New Performance/New Writing PDF Author: John Freeman
Publisher: Bloomsbury Publishing
ISBN: 1350315893
Category : Performing Arts
Languages : en
Pages : 366

Get Book Here

Book Description
Contemporary theatre is going through a period of unparalleled excitement and challenge. Terms like 'postmodern' and 'postdramatic' have their own contested and defended histories, while notions of truth in verbatim theatre are open to serious critical challenge. Theatre writing can result in no words being spoken and nothing appearing on the page, and productions are stretching the boundaries of space, place and context like never before. This revised and significantly expanded edition of New Performance/New Writing explores immersive and solo theatre, autoethnography, applied drama, performance writing, plot, story, narrative and devising.
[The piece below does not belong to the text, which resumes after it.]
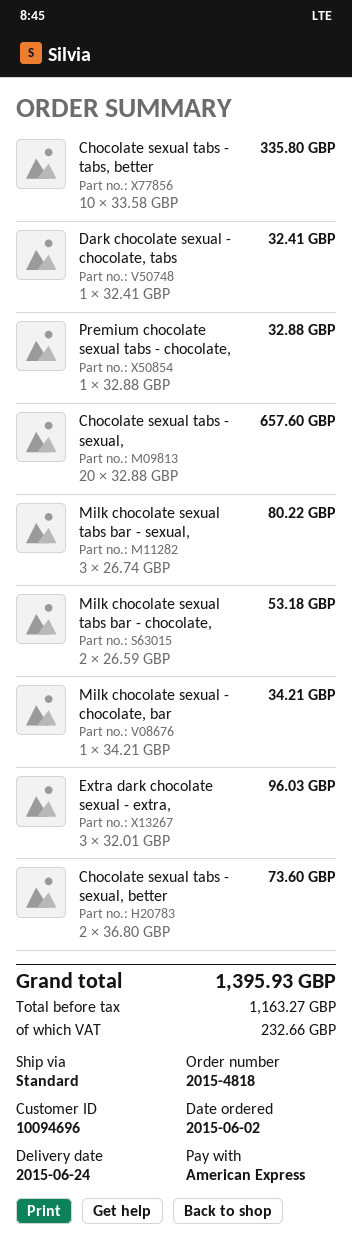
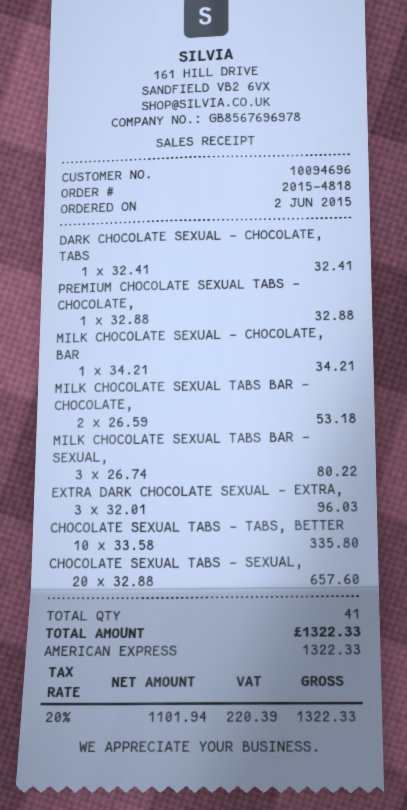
Chocolate sexual tabs - sexual, better: 2 x 36.80 = 73.60 -> none
net: 1163.27 -> 1101.94
tax: 232.66 -> 220.39
total: 1395.93 -> 1322.33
It presents an invaluable response to questions that arise from new theatre, prompting active reading that enhances classroom and workshop learning, and improves productivity in rehearsal. Each chapter explores a key aspect of theatre study, while an extensive timeline of theatre events gives a broad overview of its evolution. Case studies on practitioners as diverse as Kneehigh, Punchdrunk, Mark Ravenhill and Forced Entertainment are scattered throughout the book, along with detailed suggestions for workshops, which encourage readers to test some of the book's ideas in practice.

Rebels Without a Cause?

Rebels Without a Cause? PDF Author: Gerd Hurm
Publisher: Peter Lang
ISBN: 9783039109364
Category : Foreign Language Study
Languages : en
Pages : 298

Get Book Here

Book Description
The figure of the rebel of the 1950s shaped the imagination of the American post-war generation. Yet the notoriety of the rebel resides uneasily beside that of the conformist, ironically one of the other central figures of the decade. This collection of essays, which originated at an international conference in Trier, Germany, in 2005, sets out to explain the multiple representations of rebellion and affirmation in 1950s American culture. It explores the ways in which rebellion was 'contained' and also disruptive during this pivotal decade of American ascendance on the global scene. In a series of essays written by prominent American Studies scholars in the United States and Germany, the collection explores the meaning of rebellion in the 1950s and its role in shaping theological, literary and cultural discourses.

Theatres of Immanence

Theatres of Immanence PDF Author: Laura Cull Ó Maoilearca
Publisher: Springer
ISBN: 1137291915
Category : Performing Arts
Languages : en
Pages : 290

Get Book Here

Book Description
Theatres of Immanence: Deleuze and the Ethics of Performance is the first monograph to provide an in-depth study of the implications of Deleuze's philosophy for theatre and performance. Drawing from Goat Island, Butoh, Artaud and Kaprow, as well from Deleuze, Bergson and Laruelle, the book conceives performance as a way of thinking immanence.